Hunting Scenes
35mm. L.: 76 m. Bn.
Film Notes
Lost World: The sea lost its sails, the rivers their washer-women, the fields their shade trees, the streets their animals and pedestrians, humans their co-existence with livestock and grown-ups their games with children. Farewell, Early Cinema: Soon the cinema would lose some of the production genres which had characterised the first decade of the century. After 1910 the féerie would melt away, merging into costume dramas and animation. But in 1909 there were still some wonderful examples, such as Segundo de Chomón’s fantastically innovative Voyage sur Jupiter (see Colour Programme I) and the classical – it even has a ballet scene – Le Philtre maudit. Pictures with sound on disc came to an abrupt end when at their peak – the reason being over-production and a consequent collapse in price, with production costs exceeding sales revenue. Messter, until then the major German producer, retired from the market in autumn 1909.

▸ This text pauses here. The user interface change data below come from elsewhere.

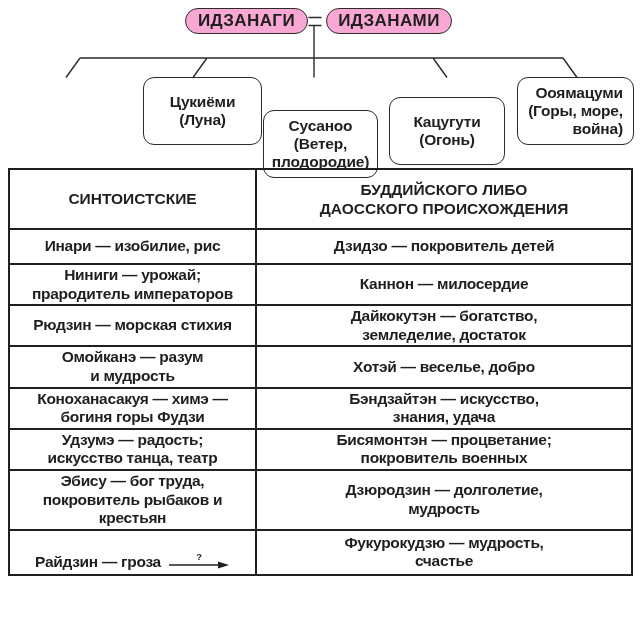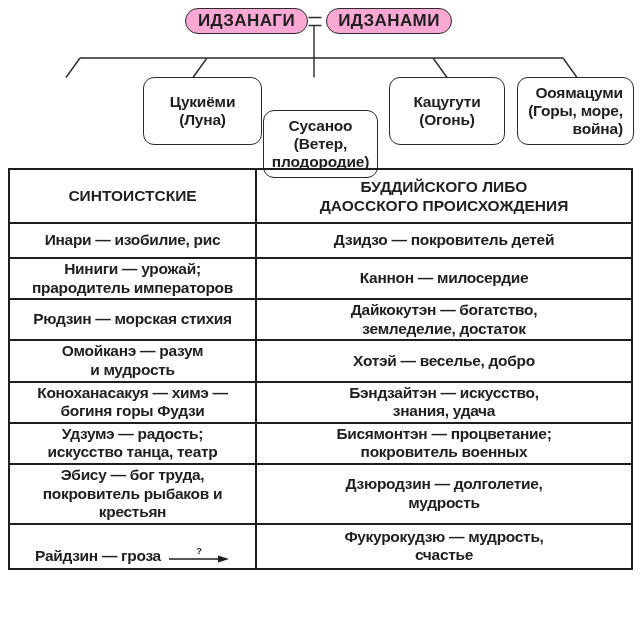"Кацугути" .c4 { margin-top: none -> 20px }
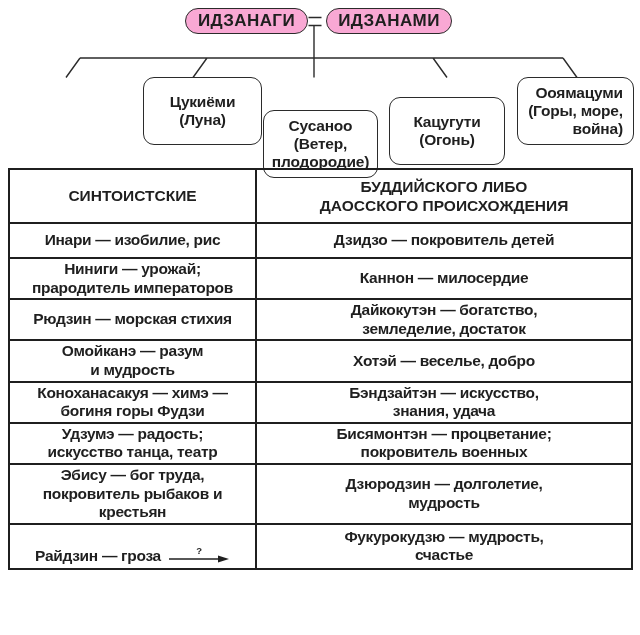"СИНТОИСТСКИЕ" tr.h54 { height: 54px -> 60px }
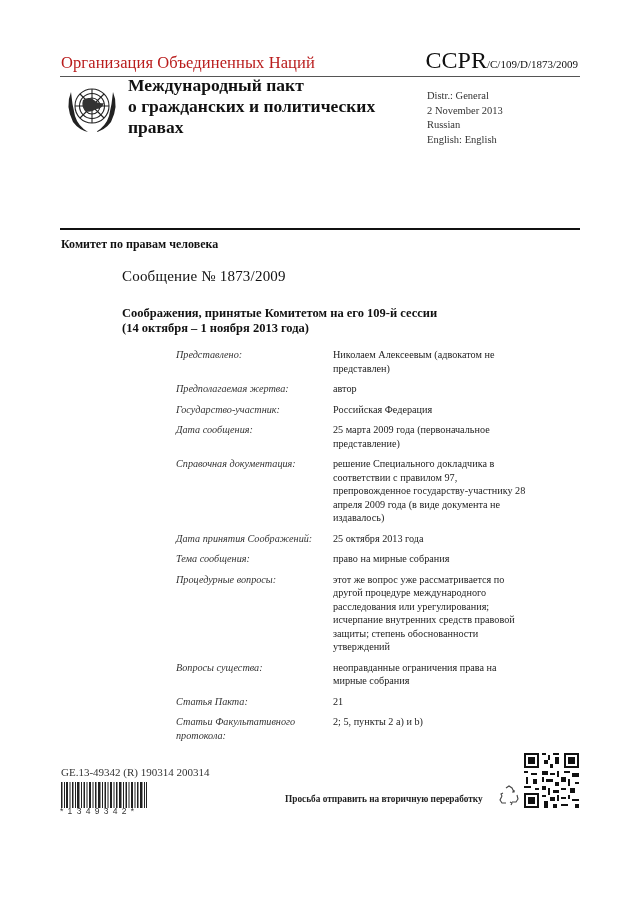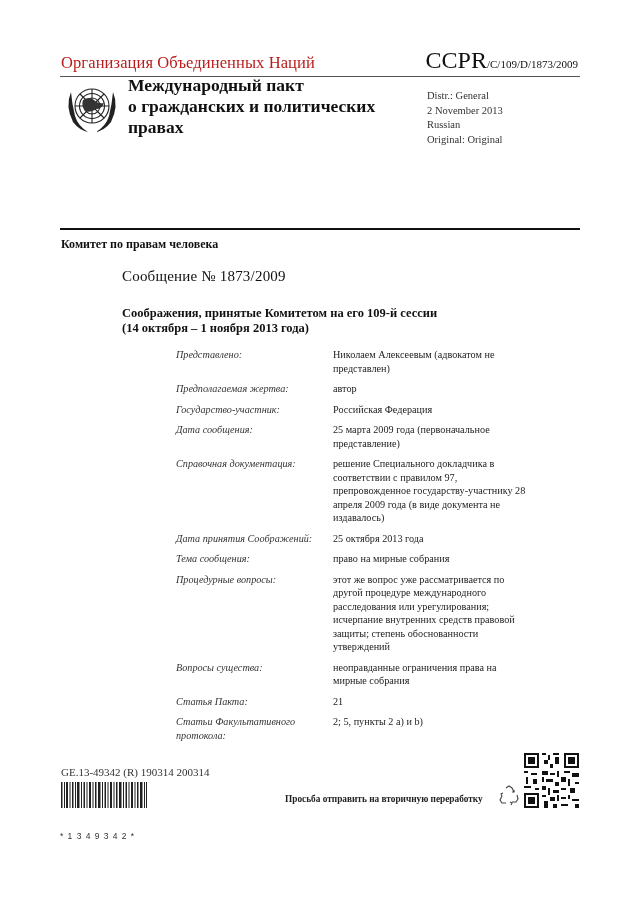"Original: Original" div { text: Original: Original -> English: English }
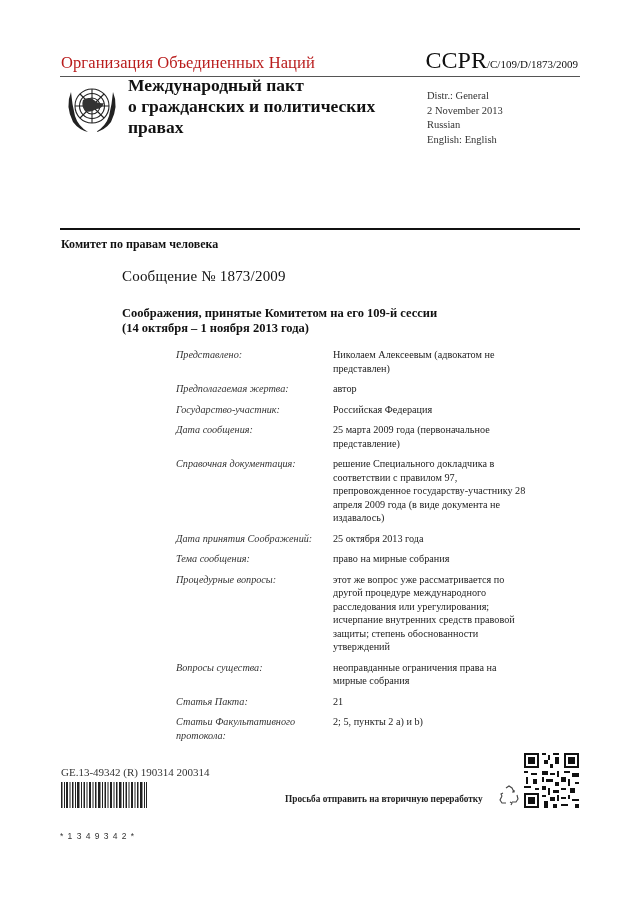"*1349342*" .barcode-num { margin-top: 25px -> none }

Most of the sound on disc pictures have come down to us in silent form. Christian Zwarg, music historian and a collaborator on the German Discography, undertook the job of tracking down, for a whole series of such films from the Filmarchiv Austria and the Deutsche Kinemathek, the singers, songs and actual recordings, and to synchronise them again to the action. We thank him for giving new life to some unique records of Vienna and Berlin musical comedy. To see and hear Henry Bender as “Po-Po-Policeman” in the Schutzmannslied gives us new insight into the Berlin of Kaiser Wilhelm.